NIH under fire for alleged conflicts of interest
Reports conclude that agency scientists have taken hundreds of thousands of dollars from private firms over the past decade.
Angry members of a House Energy and Commerce subcommittee threatened Wednesday to address allegations of conflicts of interest at the National Institutes of Health if the agency does not address the matter soon.
At that hearing, Energy and Commerce Oversight and Investigations Subcommittee Chairman Jim Greenwood, R-Pa., accused lawyers from the Health and Human Services Department of "slow-rolling" subcommittee requests for information about scientists accepting consulting contracts or other forms of compensation from drug and biotechnology companies.
Greenwood said the practice -- which in many, if not most, cases is legal -- amounts to a "swivel chair" rather than a revolving door, but one that threatens the agency's appearance of impartiality.
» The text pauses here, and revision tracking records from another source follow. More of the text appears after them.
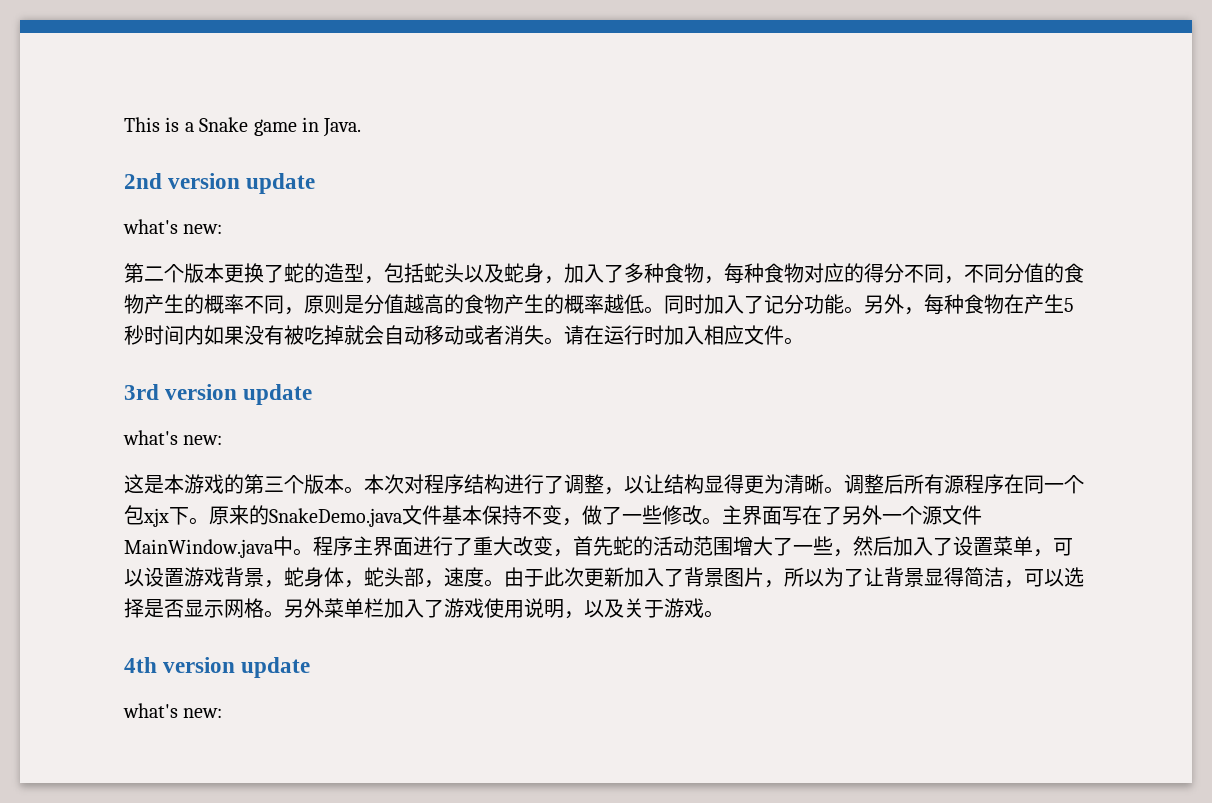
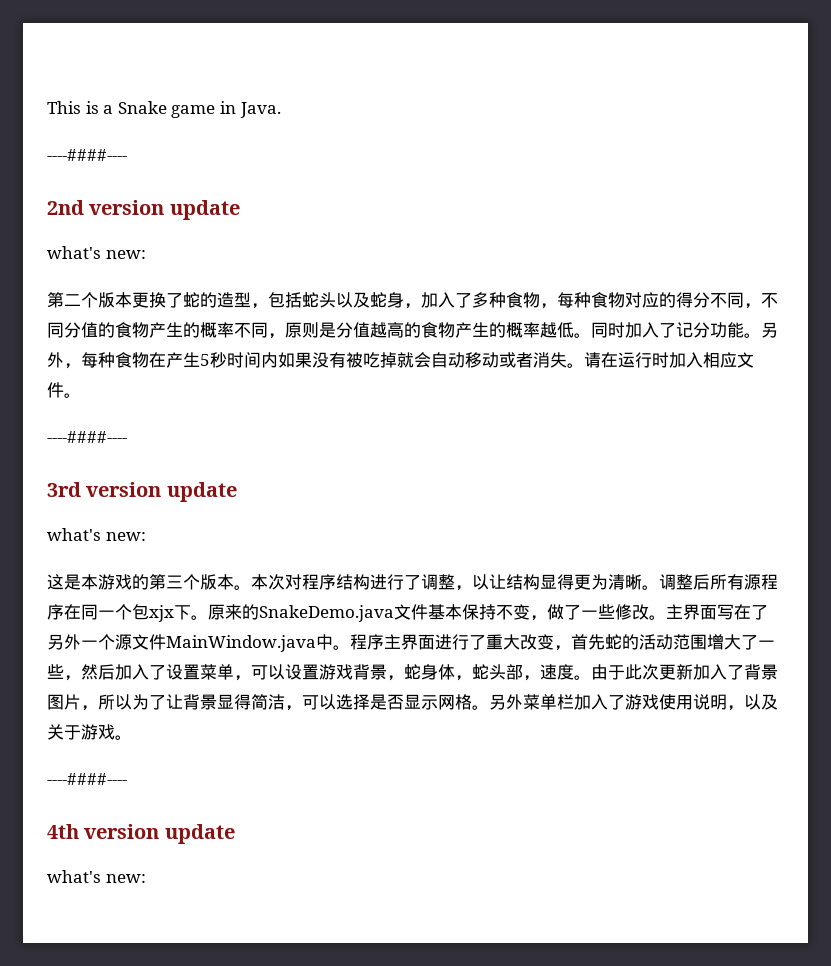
  This is a Snake game in Java.
+ ----####----
  请在运行时加入相应文件。
+ ----####----
  另外菜单栏加入了游戏使用说明，以及关于游戏。
+ ----####----

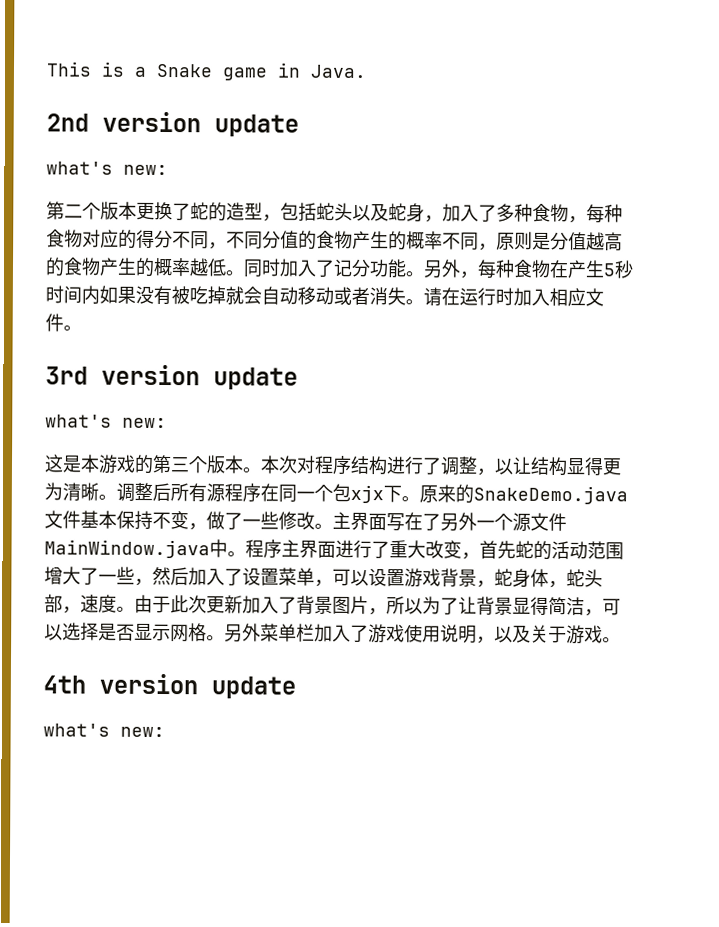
  This is a Snake game in Java.
- ----####----
  请在运行时加入相应文件。
- ----####----
  另外菜单栏加入了游戏使用说明，以及关于游戏。
- ----####----

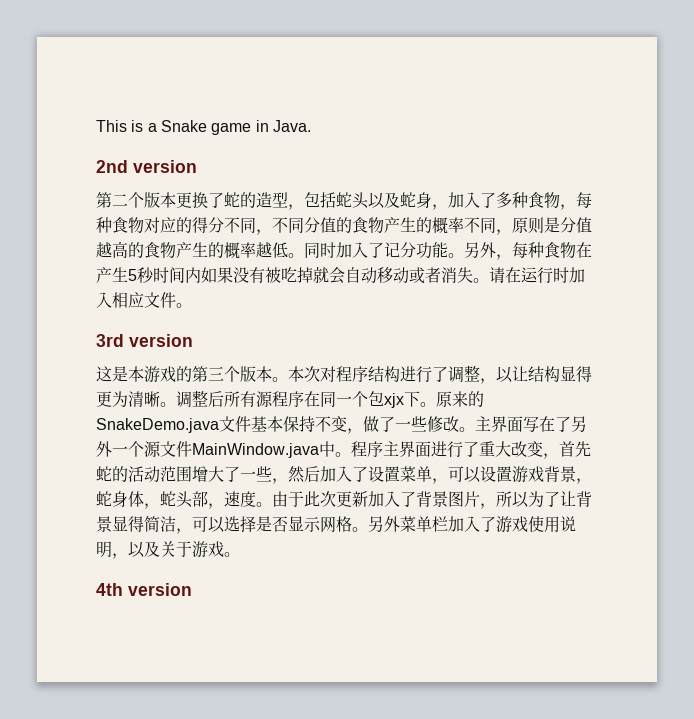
- 2nd version update
- what's new:
+ 2nd version
- 3rd version update
- what's new:
+ 3rd version
- 4th version update
- what's new:
+ 4th version

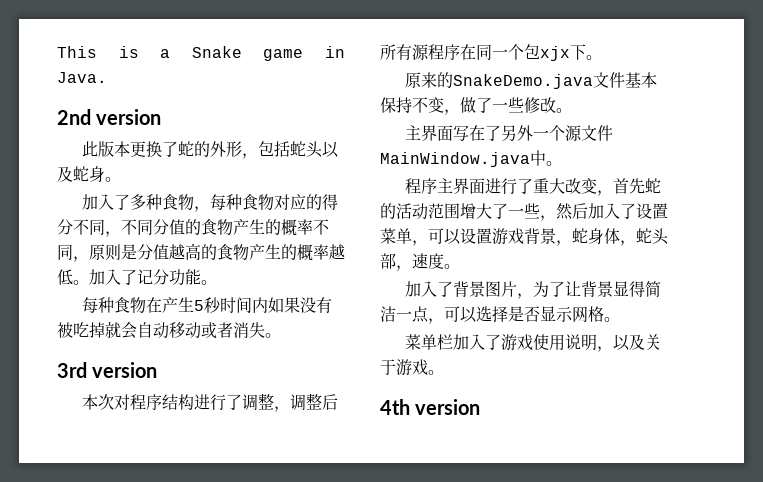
- 第二个版本更换了蛇的造型，包括蛇头以及蛇身，加入了多种食物，每种食物对应的得分不同，不同分值的食物产生的概率不同，原则是分值越高的食物产生的概率越低。
+ 此版本更换了蛇的外形，包括蛇头以及蛇身。
+ 加入了多种食物，每种食物对应的得分不同，不同分值的食物产生的概率不同，原则是分值越高的食物产生的概率越低。
- 同时加入了记分功能。另外，每种食物在产生5秒时间内如果没有被吃掉就会自动移动或者消失。请在运行时加入相应文件。
+ 加入了记分功能。
+ 每种食物在产生5秒时间内如果没有被吃掉就会自动移动或者消失。
  3rd version
- 这是本游戏的第三个版本。本次对程序结构进行了调整，以让结构显得更为清晰。调整后所有源程序在同一个包xjx下。原来的SnakeDemo.java文件基本保持不变，做了一些修改。主界面写在了另外一个源文件MainWindow.java中。程序主界面进行了重大改变，首先蛇的活动范围增大了一些，然后加入了设置菜单，可以设置游戏背景，蛇身体，蛇头部，速度。由于此次更新加入了背景图片，所以为了让背景显得简洁，可以选择是否显示网格。另外菜单栏加入了游戏使用说明，以及关于游戏。
+ 本次对程序结构进行了调整，调整后所有源程序在同一个包xjx下。
+ 原来的SnakeDemo.java文件基本保持不变，做了一些修改。
+ 主界面写在了另外一个源文件MainWindow.java中。
+ 程序主界面进行了重大改变，首先蛇的活动范围增大了一些，然后加入了设置菜单，可以设置游戏背景，蛇身体，蛇头部，速度。
+ 加入了背景图片，为了让背景显得简洁一点，可以选择是否显示网格。
+ 菜单栏加入了游戏使用说明，以及关于游戏。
Greenwood said since subcommittee investigators have not yet received the specific information requested from HHS about amounts scientists have received, he will ask drug companies themselves to provide it. HHS officials say in many cases, scientists are not required to disclose their outside arrangements to the agency.
That is likely to end, said Energy and Commerce Chairman Joe Barton, R-Texas, who noted NIH has not been formally reauthorized in more than a decade, and he intends to try to rectify that this year.
In the meantime, he said, NIH is going to cooperate with the investigation. "They can cooperate cooperatively or we will make them cooperate coercively," Barton said.
Democrats were equally angry at reports some NIH scientists have taken hundreds of thousands of dollars from private firms over the past decade, and recent efforts to rein in the practice have produced only modest proposals for change.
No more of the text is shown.